%%
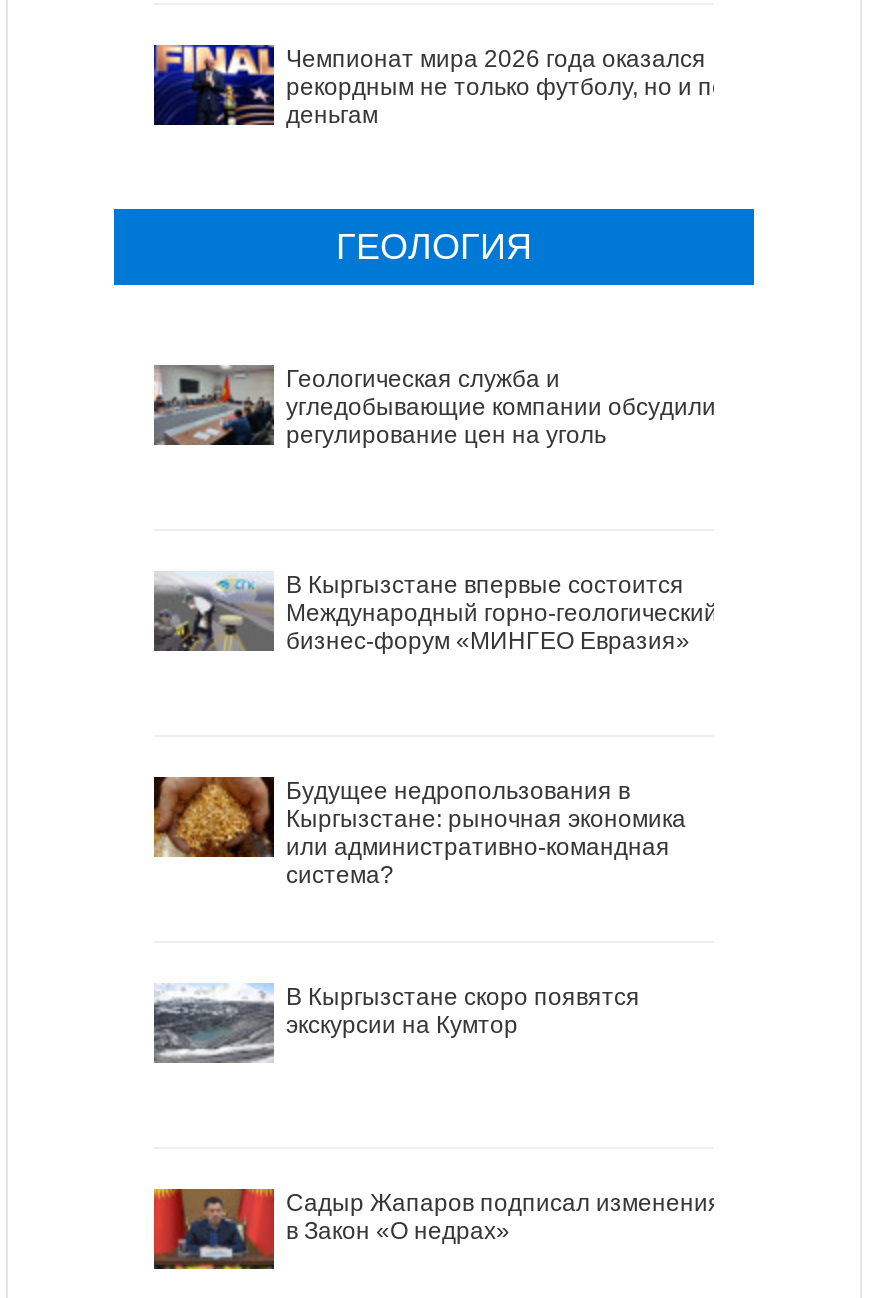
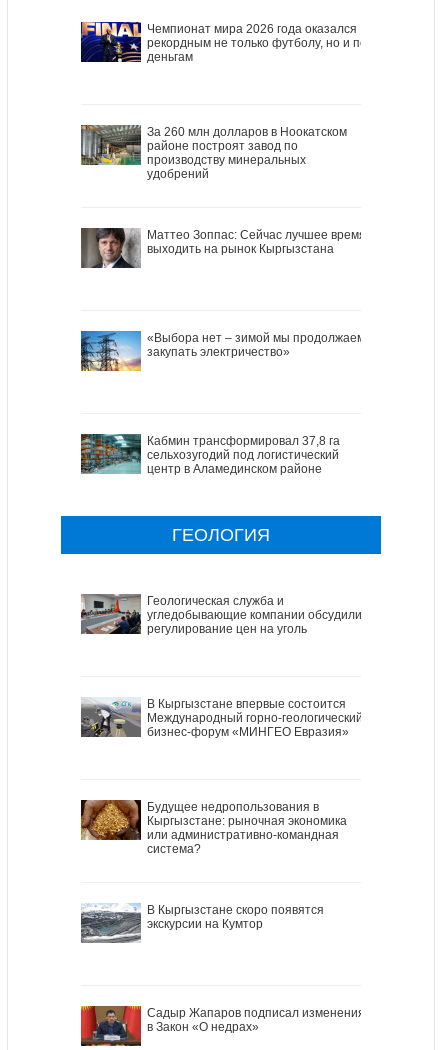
+ [image]
+ За 260 млн долларов в Ноокатском
+ районе построят завод по
+ производству минеральных
+ удобрений

+ [image]
+ Маттео Зоппас: Сейчас лучшее время
+ выходить на рынок Кыргызстана

+ [image]
+ «Выбора нет – зимой мы продолжаем
+ закупать электричество»

+ [image]
+ Кабмин трансформировал 37,8 га
+ сельхозугодий под логистический
+ центр в Аламединском районе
%%
» Work task
Without copying any picture, write out all of the material exactly as it reads.

» Response
+ [image]
+ За 260 млн долларов в Ноокатском
+ районе построят завод по
+ производству минеральных
+ удобрений

+ [image]
+ Маттео Зоппас: Сейчас лучшее время
+ выходить на рынок Кыргызстана

+ [image]
+ «Выбора нет – зимой мы продолжаем
+ закупать электричество»

+ [image]
+ Кабмин трансформировал 37,8 га
+ сельхозугодий под логистический
+ центр в Аламединском районе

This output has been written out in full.